Images A, D, and G are right gaze, while images B, E, and H are in primary position, and images C, F, and I are left gaze. Top row (A, B, and C) are of Patient 4 who had a primary position esotropia with no anomalous head position when fixing with the right eye. This patient was unable to abduct either eye beyond the midline but demonstrated modest adduction bilaterally with globe retraction and fissure narrowing of the adducting eye. Middle row (D, E, and F) are of Patient 8 who was orthotropic in primary position but adopted a small face turn left to maintain comfortable binocular fixation. He had no eye movements to the left but modest symmetric movement of both eyes into right gaze. Bottom row (G, H, and I) are of Patient 5, who was orthotropic in primary position and had severely limited eye movements bilaterally with only minimal adduction the right eye. No abnormal head posture was present in primary position but she used a face turn to view objects to the right or left.

Figure 2. Variability of skull base neuroimaging

(A) High resolution axial constructive interference in steady-state MR image of the inner ear and low brainstem of Patient 8 demonstrating normal inner ear structures and normal lower cranial nerves. (B, C) Axial CT (B) and T2-weighted MR images (C) at the level of the inner ear of Patient 6 demonstrating bilateral common cavity deformity (black arrow in B and white arrows in C). The medial part of the left carotid canal is absent (double arrows in B) while the right one is present. (D) Axial CT of the petrous bone of Patient 3 showing common cavity deformity of the left inner ear (open arrow) with normal stapes (double arrows) and lack of development of the oval window opposite to the footplate of stapes (solid arrow). (E) Reconstructed coronal CT image of the petrous bone of Patient 3 showing the common cavity deformity of the left inner ear (open arrow) and severe stenosis of the left internal auditory canal (black arrow). Inner ear structures on the right side are absent. (F) Coronal T2-weighted MR image of Patient 7 showing patulous Meckle's caves (arrows).

Figure 3. Variability of MR angiography

(A) Coronal T2-weighted MR image of Patient 8 demonstrating hypoplasia of the cavernous (white arrow) and supraclinoid (black arrow) portions of the left internal carotid artery.
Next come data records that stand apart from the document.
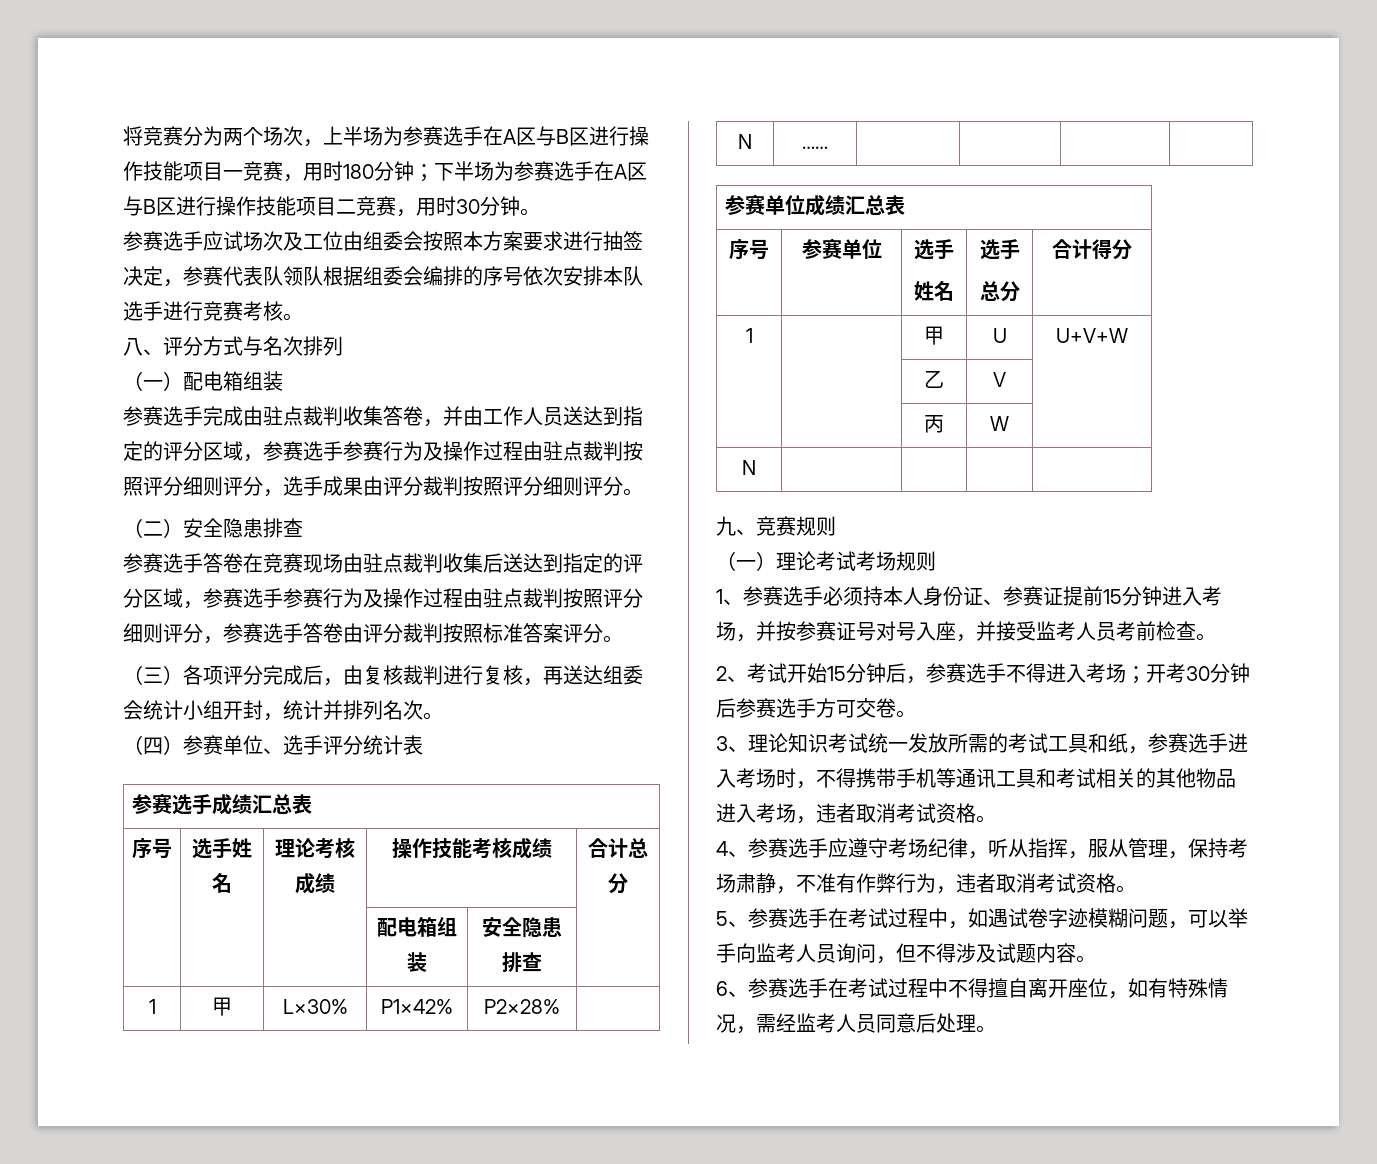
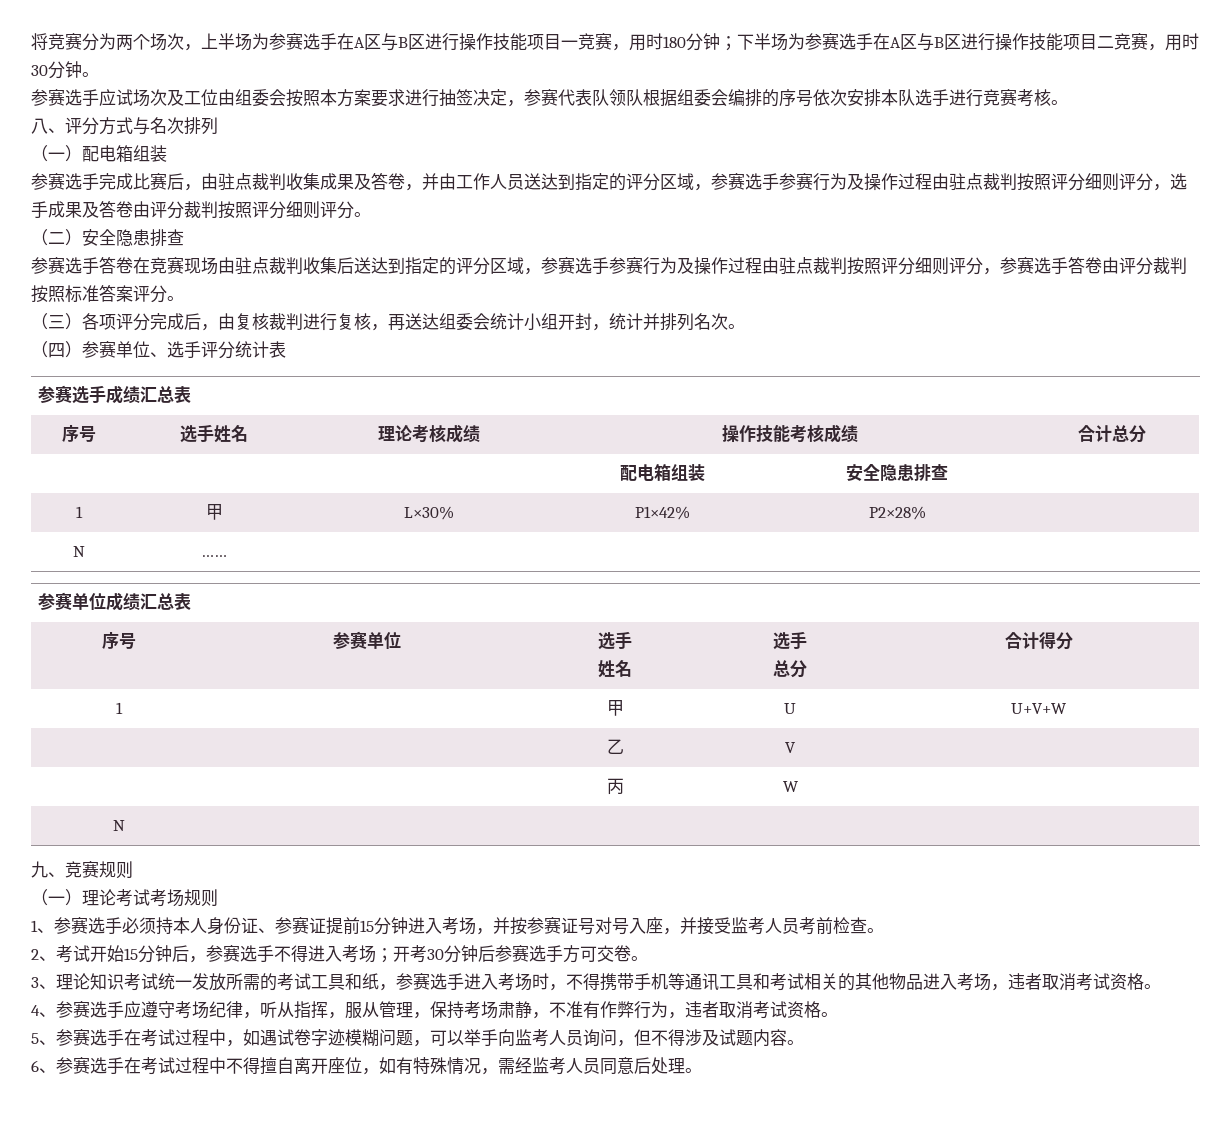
- 参赛选手完成由驻点裁判收集答卷，并由工作人员送达到指定的评分区域，参赛选手参赛行为及操作过程由驻点裁判按照评分细则评分，选手成果由评分裁判按照评分细则评分。
+ 参赛选手完成比赛后，由驻点裁判收集成果及答卷，并由工作人员送达到指定的评分区域，参赛选手参赛行为及操作过程由驻点裁判按照评分细则评分，选手成果及答卷由评分裁判按照评分细则评分。

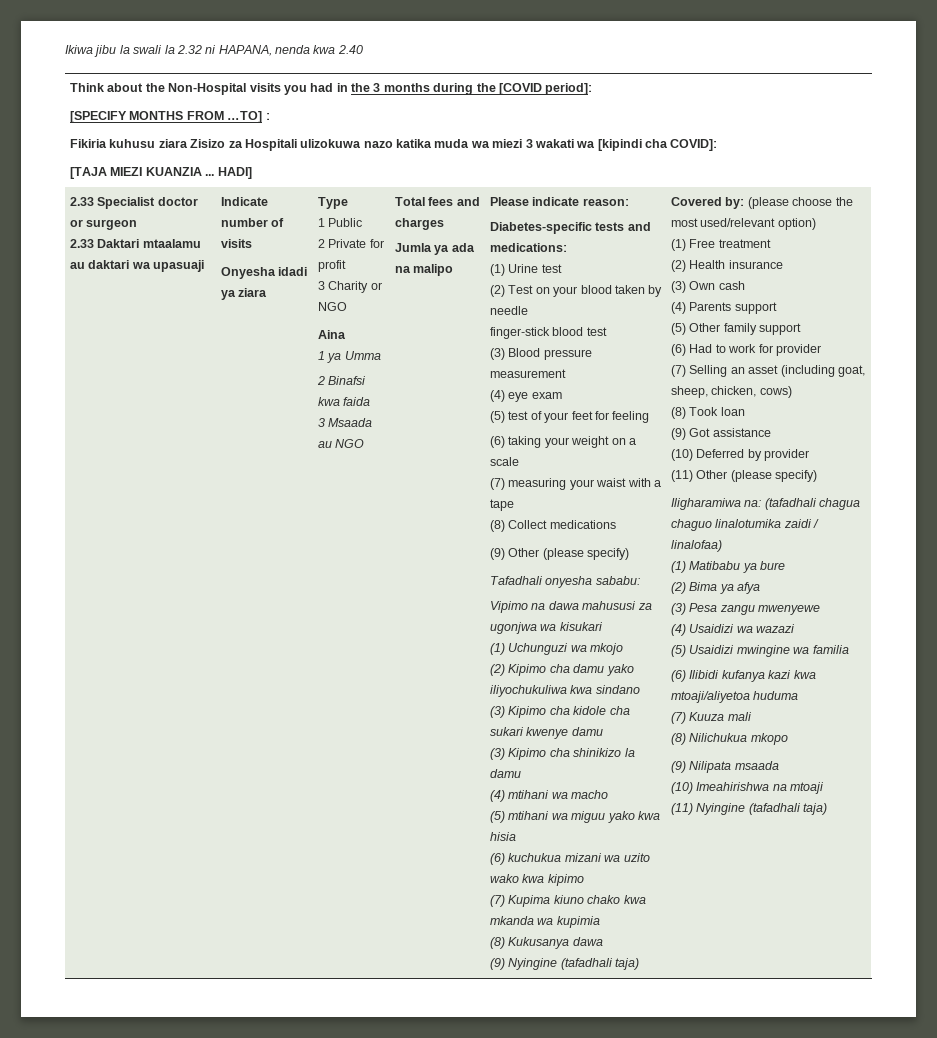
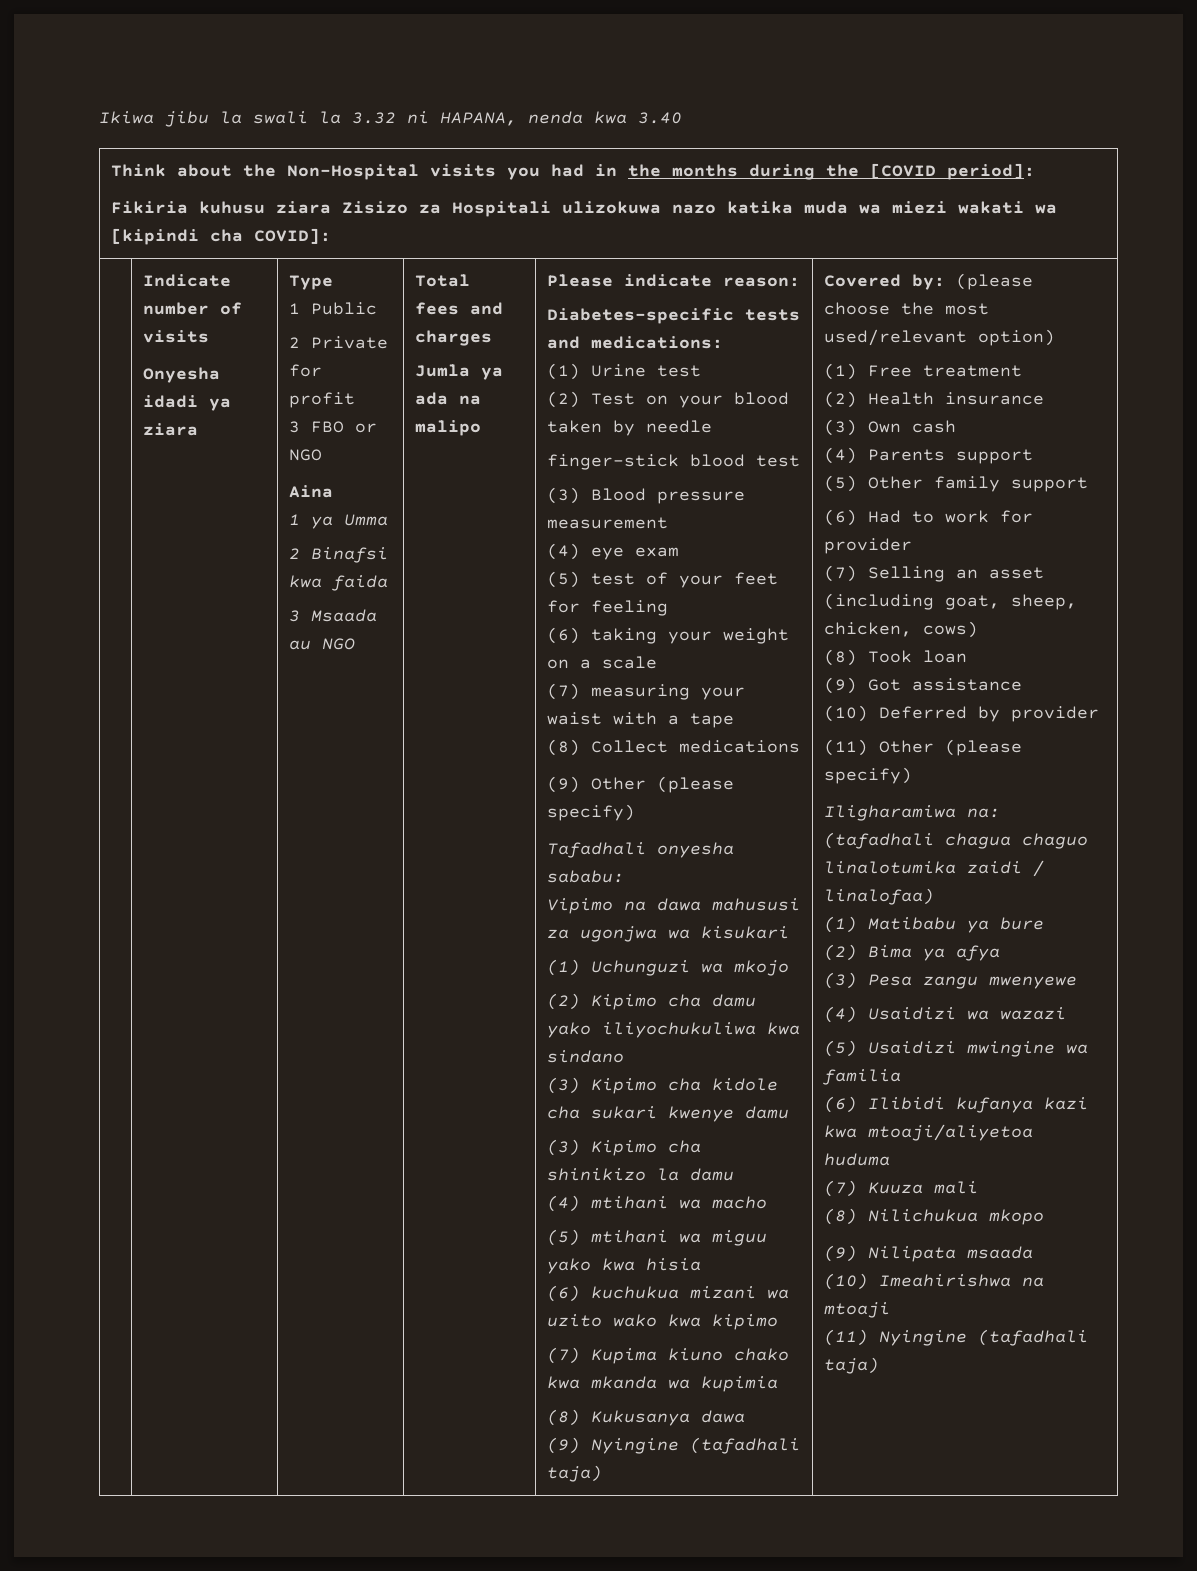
- Ikiwa jibu la swali la 2.32 ni HAPANA, nenda kwa 2.40
+ Ikiwa jibu la swali la 3.32 ni HAPANA, nenda kwa 3.40
- Think about the Non-Hospital visits you had in the 3 months during the [COVID period]:
+ Think about the Non-Hospital visits you had in the months during the [COVID period]:
- [SPECIFY MONTHS FROM …TO] :
- Fikiria kuhusu ziara Zisizo za Hospitali ulizokuwa nazo katika muda wa miezi 3 wakati wa [kipindi cha COVID]:
+ Fikiria kuhusu ziara Zisizo za Hospitali ulizokuwa nazo katika muda wa miezi wakati wa [kipindi cha COVID]:
- [TAJA MIEZI KUANZIA ... HADI]
- 2.33 Specialist doctor or surgeon
- 2.33 Daktari mtaalamu au daktari wa upasuaji
- 3 Charity or NGO
+ 3 FBO or NGO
The cavernous and supraclinoid portions of the right internal carotid artery have normal caliber. (B) MR angiogram of the brain of Patient 6 showing absence of the left internal carotid artery and hypoplasia of the cavernous portion of the right internal carotid artery (black arrow). Vertebral and basilar arteries (white arrow) have larger caliber than the right internal carotid artery. (C) MR angiogram of the neck of Patient 6 demonstrating absence of the left internal carotid artery with the common carotid artery ending as a continuation of external carotid artery (white arrows). The right common carotid artery has a bifurcation (black arrow) at about the level of the C7 vertebra, while normal bifurcation of common carotid artery is about the level of C4. (D, E) Anterior (D) and lateral (E) projections of the MR angiogram of the brain of Patient 5 demonstrating absence of both internal carotid arteries and enlargement of the basilar (arrow) and posterior communicating arteries, which supply both the anterior and posterior cerebral circulations. (F) MR angiogram of the brain of Patient 5 showing duplication of the intracranial portion of the left vertebral artery (arrows).